In some implementations, computing platform 102 may correspond to one or more web servers, accessible over a packet-switched network such as the Internet, for example. Alternatively, computing platform 102 may correspond to one or more computer servers supporting a private wide area network (WAN), local area network (LAN), or included in another type of limited distribution or private network. In addition, or alternatively, in some implementations, system 100 may utilize a local area broadcast method, such as User Datagram Protocol (UDP) or Bluetooth®, for instance to communicate with user system 112. Furthermore, in some implementations, system 100 may be implemented virtually, such as in a data center. For example, in some implementations, system 100 may be implemented in software, or as virtual machines. Moreover, in some implementations, system 100 may be configured to communicate via a high-speed network suitable for high performance computing (HPC). Thus, in some implementations, communication network 108 may be or include a 10 GigE network or an Infiniband network, for example.
Although user system 112 is depicted as a desktop computer in FIG. 1, that representation is merely exemplary.

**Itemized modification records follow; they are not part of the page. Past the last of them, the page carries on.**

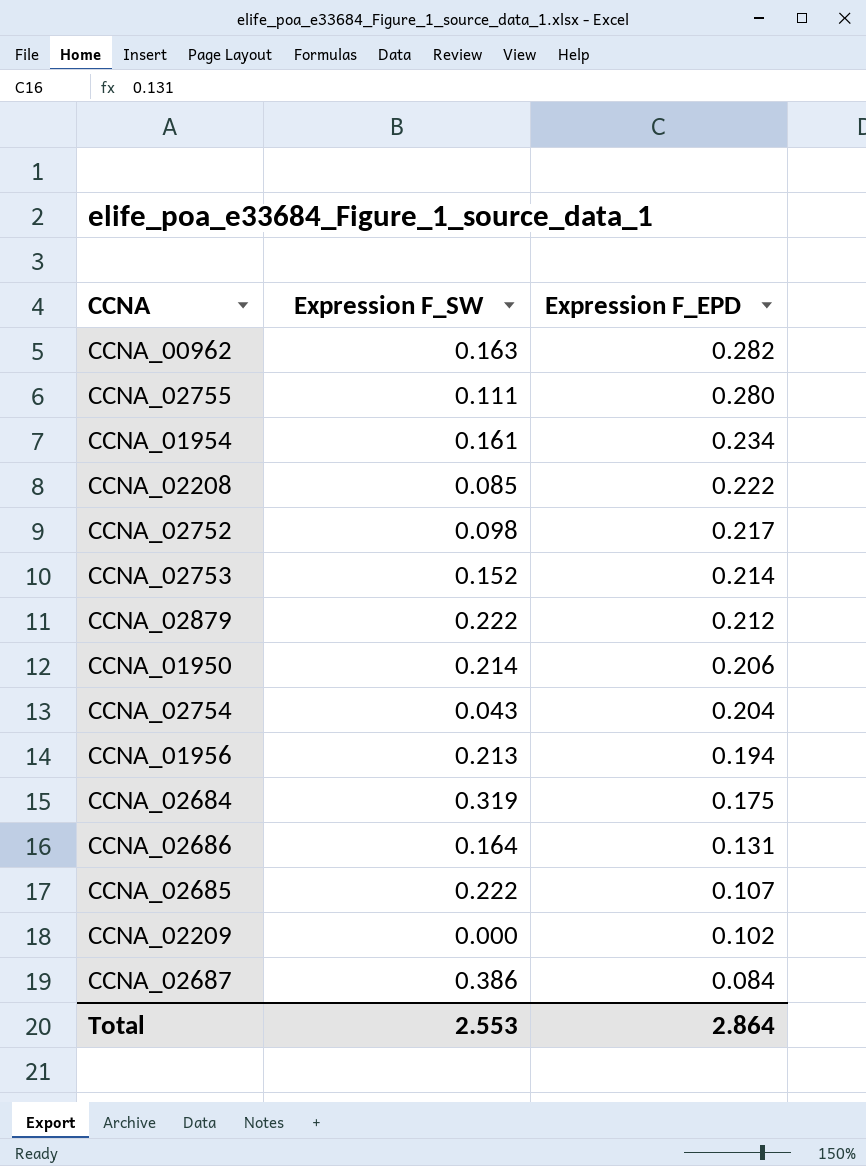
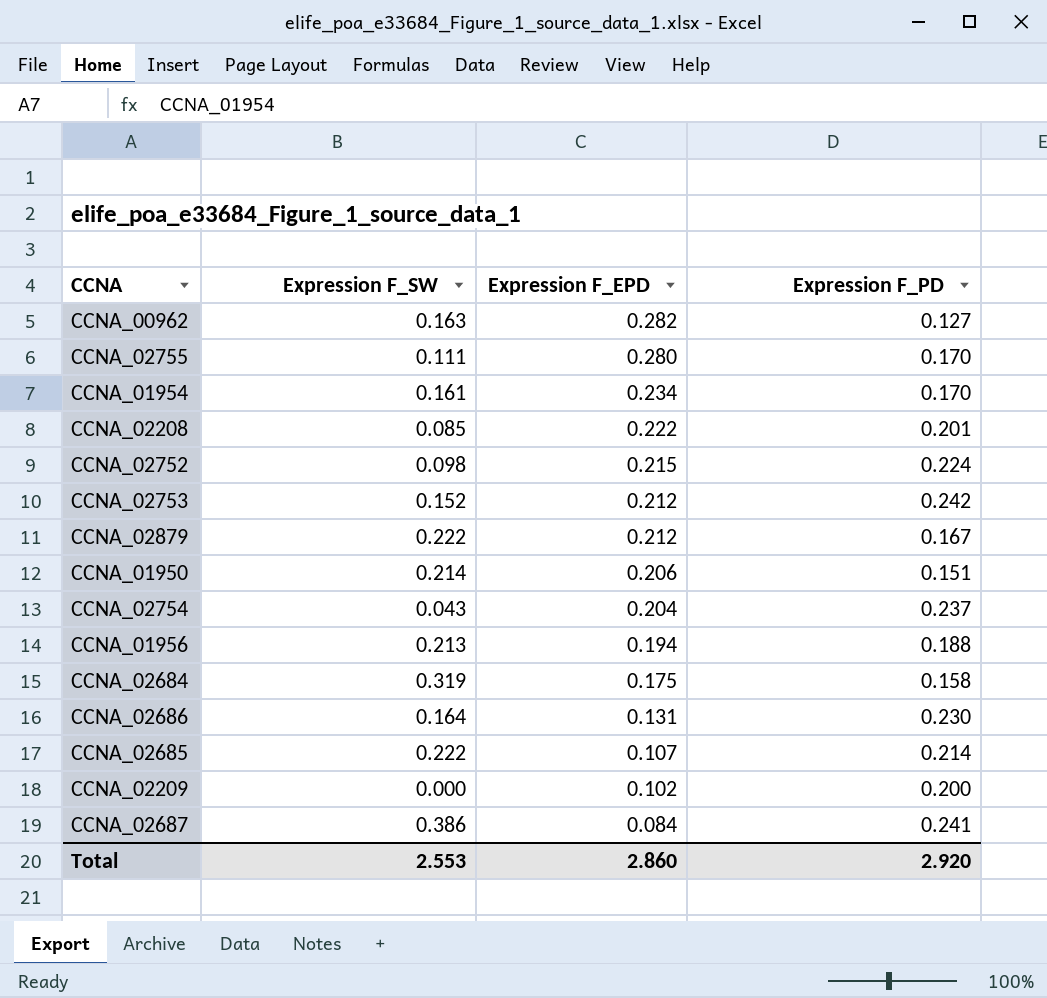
column Expression F_PD | position: none -> 4
CCNA_02752 | Expression F_EPD: 0.217 -> 0.215
CCNA_02753 | Expression F_EPD: 0.214 -> 0.212
Total | Expression F_EPD: 2.864 -> 2.860

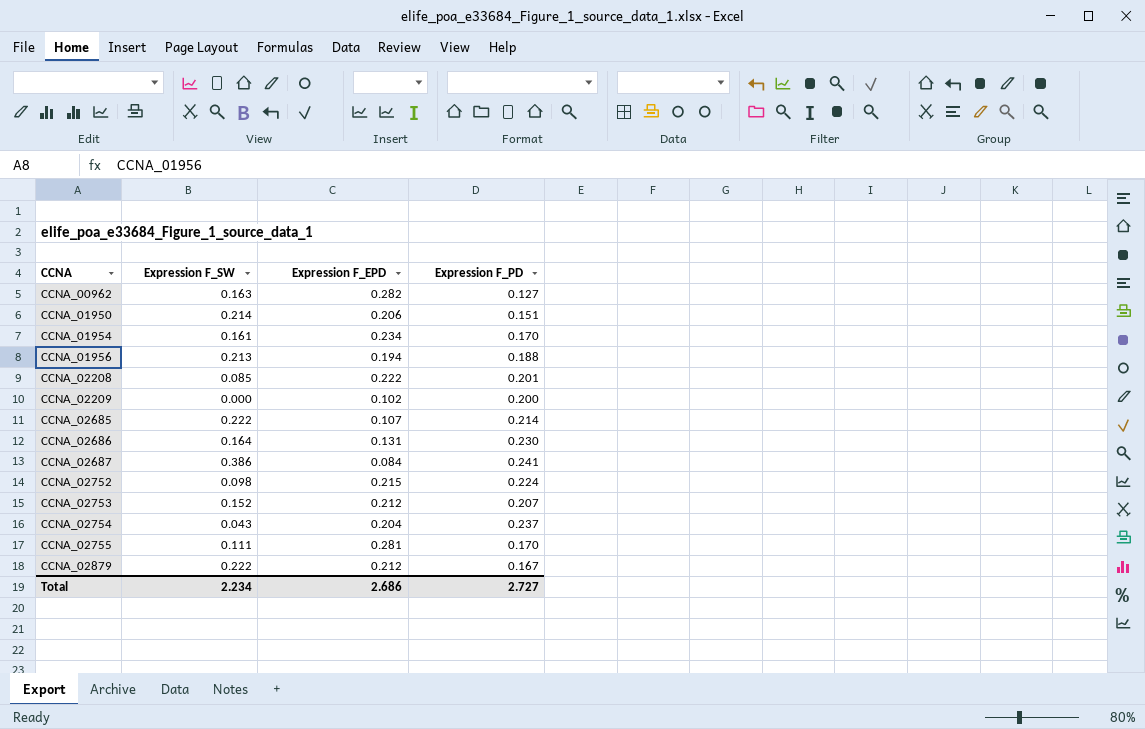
row order: Expression F_EPD descending -> CCNA ascending
row CCNA_02684: 0.319 | 0.175 | 0.158 -> none
CCNA_02753 | Expression F_PD: 0.242 -> 0.207
CCNA_02755 | Expression F_EPD: 0.280 -> 0.281
Total | Expression F_SW: 2.553 -> 2.234
Total | Expression F_EPD: 2.860 -> 2.686
Total | Expression F_PD: 2.920 -> 2.727

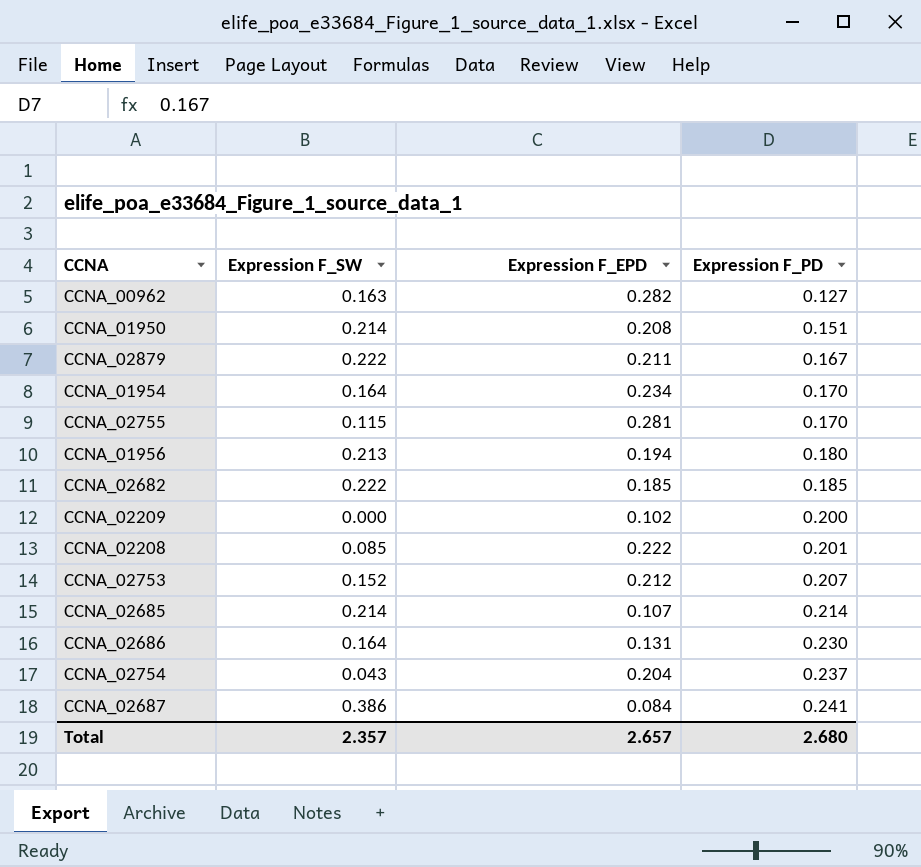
row order: CCNA ascending -> Expression F_PD ascending
row CCNA_02752: 0.098 | 0.215 | 0.224 -> none
CCNA_01950 | Expression F_EPD: 0.206 -> 0.208
CCNA_02879 | Expression F_EPD: 0.212 -> 0.211
CCNA_01954 | Expression F_SW: 0.161 -> 0.164
CCNA_02755 | Expression F_SW: 0.111 -> 0.115
CCNA_01956 | Expression F_PD: 0.188 -> 0.180
row CCNA_02682: none -> 0.222 | 0.185 | 0.185
CCNA_02685 | Expression F_SW: 0.222 -> 0.214
Total | Expression F_SW: 2.234 -> 2.357
Total | Expression F_EPD: 2.686 -> 2.657
Total | Expression F_PD: 2.727 -> 2.680

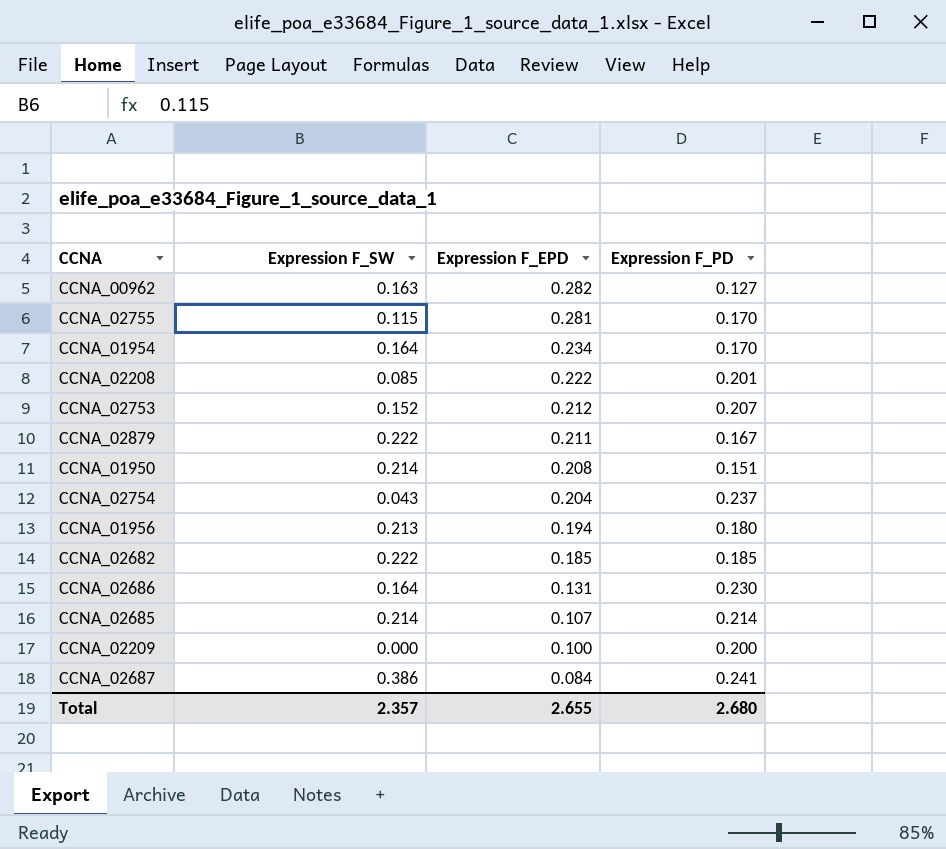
row order: Expression F_PD ascending -> Expression F_EPD descending
CCNA_02209 | Expression F_EPD: 0.102 -> 0.100
Total | Expression F_EPD: 2.657 -> 2.655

More generally, user system 112 may take the form of any suitable mobile or stationary computing device or system that implements data processing capabilities sufficient to provide a user interface, support connections to communication network 108, and implement the functionality ascribed to user system 112 herein. In various use cases, user system 112 may take the form of a tablet computer, a laptop computer, a smartphone, or an augmented reality (AR) or virtual reality (VR) device, for example, providing display 114. In other implementations, user system 112 may be a peripheral device of system 100 in the form of a “dumb” terminal. In those implementations, user system 112 may be controlled by hardware processor 104 of computing platform 102.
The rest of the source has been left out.